The right to exercise the option may get vested in the employee in the next future date/s.
The dates on which the employee becomes entitled to exercise the right to acquire the
shares is called as “vesting date.” The rights may vest fully or partially over the vesting
period. For example, an employee is given 1000 options on 31st March, 2016 which can
be exercised in phases like 20% on completion of one year, 30% on completion of second
year and the balance on completion of the third year from the date of such grant. So in the
instant case, the vesting dates for 200 options is 1st April, 2017, for 300 shares it is 31st
March 2018 and for balance 500 shares it is 31st March 2019. The plan may stipulate
same or different grant price or exercise price for such vesting.

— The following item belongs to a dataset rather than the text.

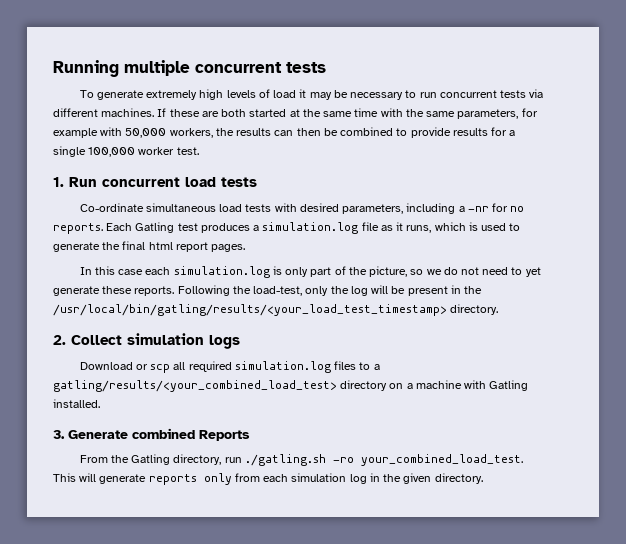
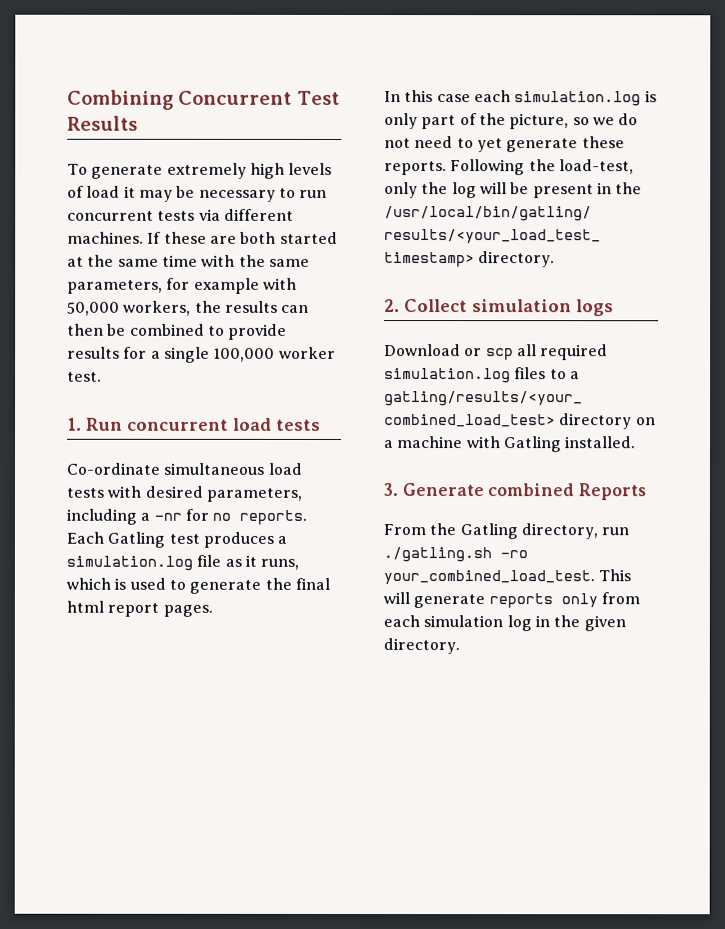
[53,60,326,77] Running multiple concurrent tests -> [67,89,340,110] [67,115,138,131] Combining Concurrent Test Results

The grant price or the
price at which the employee can buy the share from the company is generally fixed and is
generally substantially lower than the prevailing market price of the shares in case the
shares are listed.
Since the employee is given just an option without any obligation attached to it, it is not
mandatory for the employee to exercise the option. The employee may decide to exercise
the option or may decide to let the option lapse in case the prevailing price of the shares is
lower than the exercise price. The employee is given a time period during which the he
has to exercise the option failing which the vested rights may lapse. The date on which
the employees exercise their option to buy the shares is known as ‘exercise date’.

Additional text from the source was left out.